A Comparative Analysis of Popular Large Language Models in 2024

In recent years, the field of natural language processing has seen remarkable advancements with the emergence of powerful Large Language Models (LLMs). These models have revolutionized various applications, from chatbots to content generation. In this post, we’ll explore six prominent LLMs: Llama, Gemini, GPT from OpenAI, Mistral AI, Wizard LM, and Vicuna, discussing their strengths and weaknesses.

1. Llama

Llama, developed by Meta, has gained significant attention in the AI community. According to Meta, Llama 3 was trained on approximately 15 trillion tokens of data, seven times larger than the dataset used to train Llama 2. This data was collected from publicly available sources. Meta used heuristic and NSFW filters, semantic deduplication, and text classifiers to predict quality and ensure the model would ingest a high-quality training dataset. Meta’s model card on Github also states that the fine-tuning data used on Llama 3 included 10 million human-annotated assets on top of publicly available instruction datasets.

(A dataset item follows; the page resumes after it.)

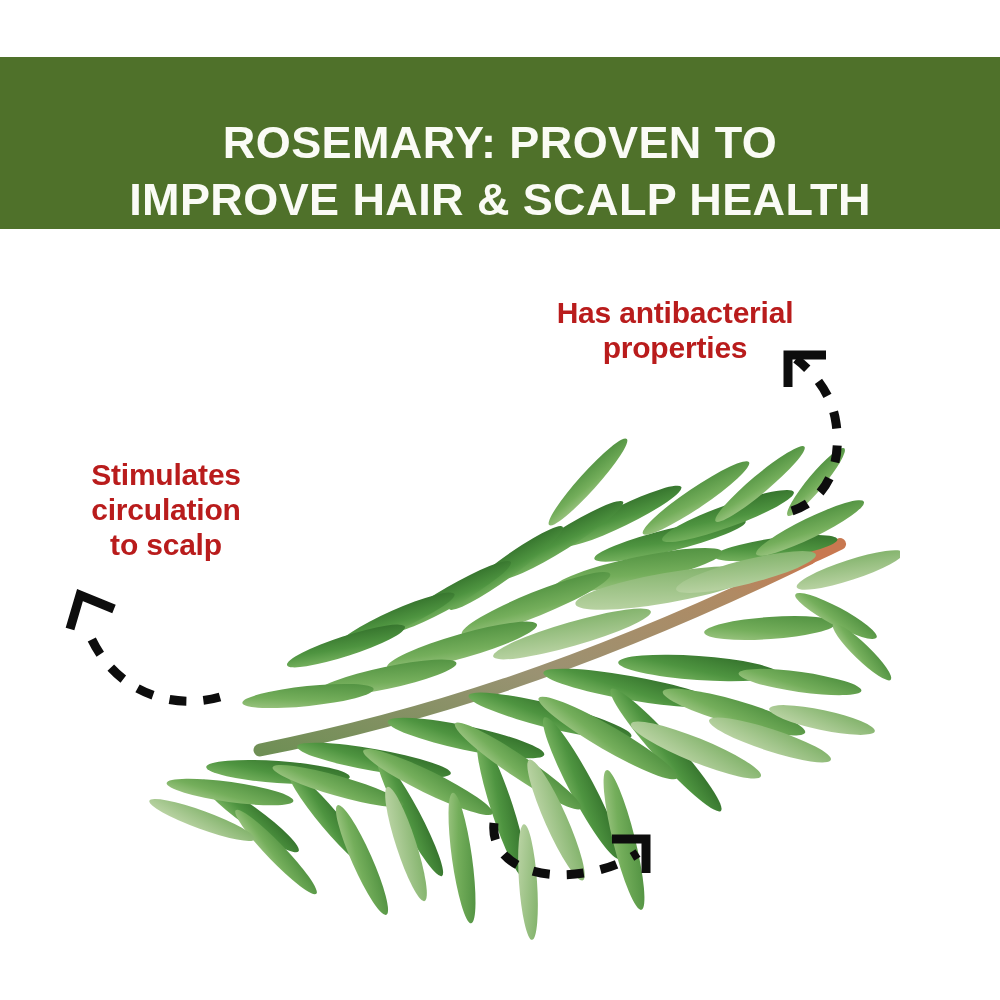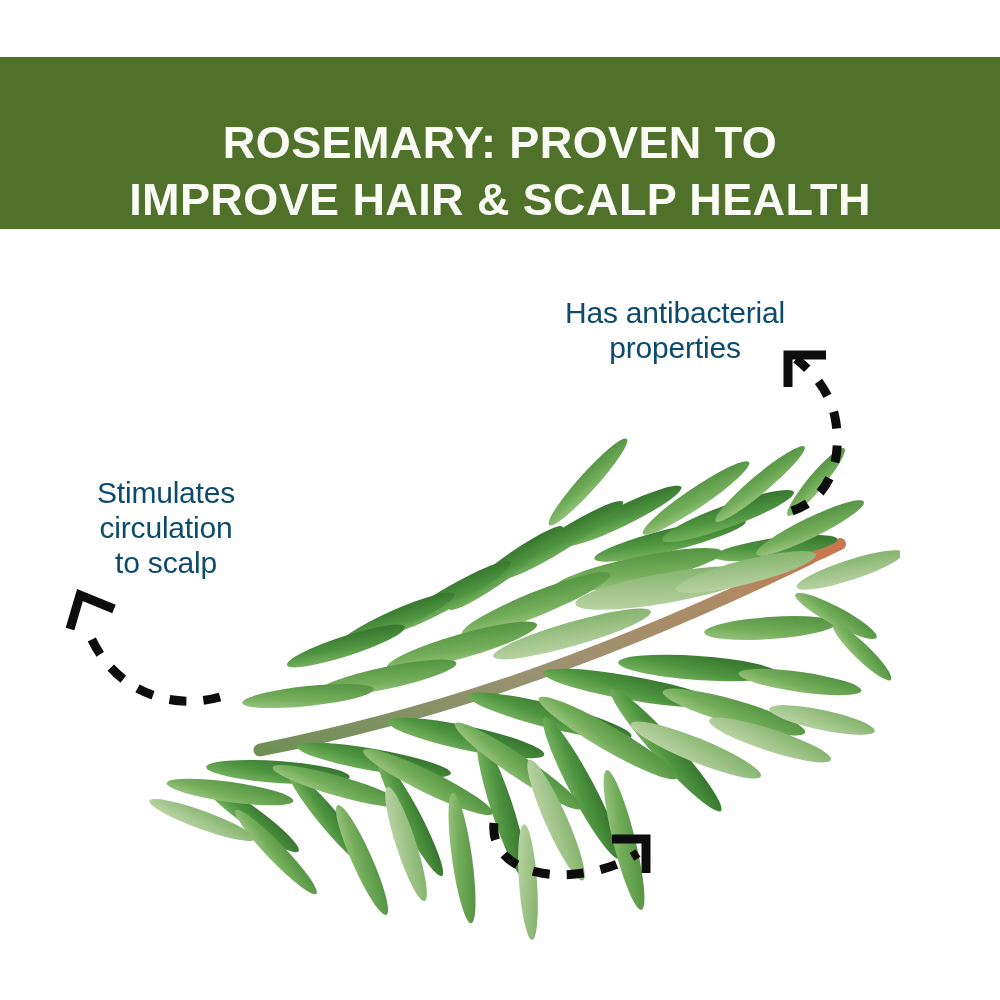"Has antibacterial" .callout-label { color: #0c4a6e -> #b91c1c; font-weight: normal -> bold }
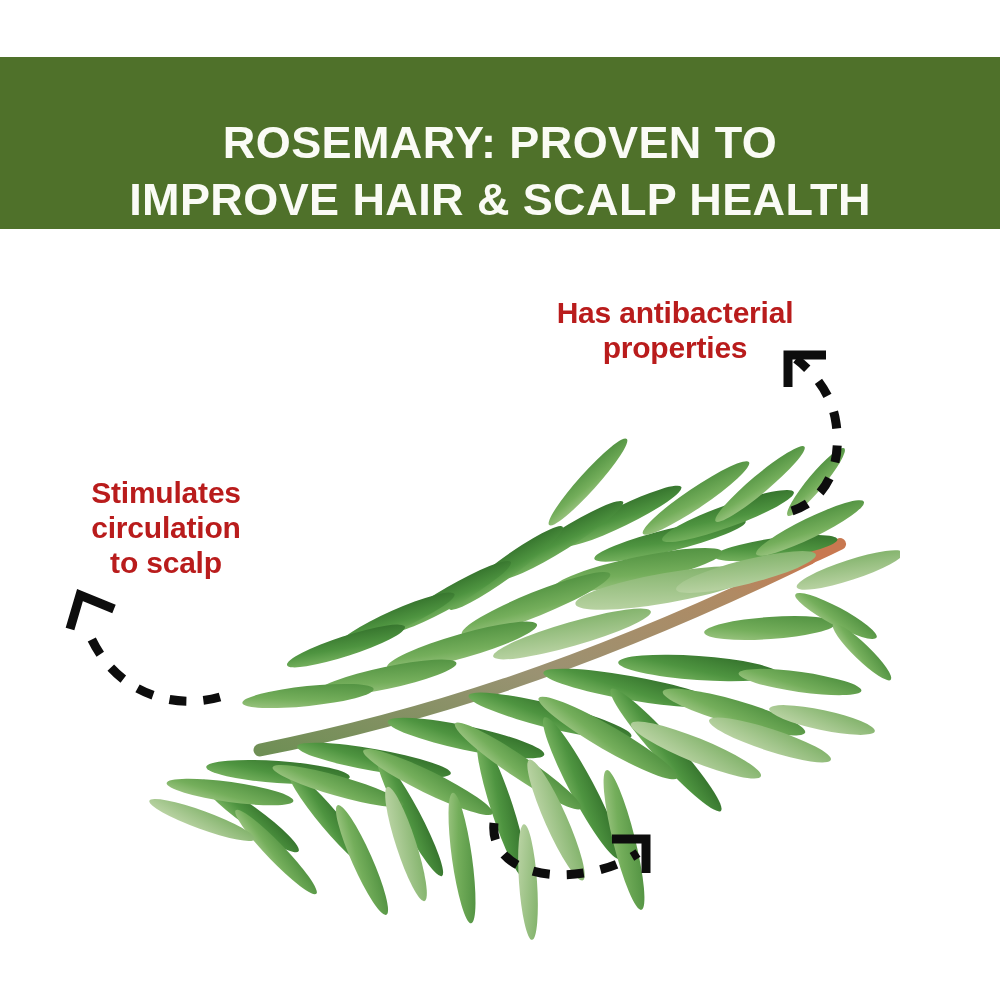"Stimulates" #label-circulation { top: 476px -> 458px }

Interestingly, Meta used a combination of human annotators and Llama 2 to build this training dataset. Meta discovered that Llama 2 was proficient at identifying high-quality data. Therefore, they leveraged Llama 2 to generate training data for the classifiers used in Llama 3.

To achieve Llama 3’s performance level, Meta did five things:

Supervised Fine-tuning: In short, Supervised Fine Tuning requires training the model on carefully selected examples with desired outputs, where the quality of these examples, determined by humans, impacts how effectively the model learns to generate accurate and contextually relevant responses.
Rejection Sampling: Assists in improving the model’s results by screening out less satisfactory responses according to predetermined criteria.
Proximal Policy Optimization: In PPO, the model learns by experimenting with various actions and observing which ones result in the most favorable results, similar to learning through trial and error. This is achieved by making incremental adjustments to ensure the model does not undergo drastic changes during training iterations. It sets a boundary on how the model’s decision-making can evolve following each training iteration.
Direct Preference Optimization: DPO provides clearer information. DPO offers a more straightforward method for integrating human feedback into training models. This process entails fine-tuning the model’s parameters by taking into account human preferences between different outputs. In essence, it is a type of learning that specifically focuses on aligning the model’s results with human assessments.
Multiple Quality Assurance Iterations: Here, we see a classic data-centric artificial intelligence (DCAI) approach. Iterative refinement in data quality helps correct errors and inconsistencies in the training data. According to Meta, this practice of several iterations has led to great improvements in the Llama 3’s quality and performance.

2. Gemini

Gemini is a group of advanced language models (LLMs) created by Google AI. They are created to be stronger and more versatile than earlier LLMs, able to manage a broader variety of tasks and data types. According to Google, the dataset used to train Gemini was collected from publicly available sources and data collected from usage history. However, proper information regarding the data source remains unclear. The models were trained using datasets that contain multiple modes of information and languages.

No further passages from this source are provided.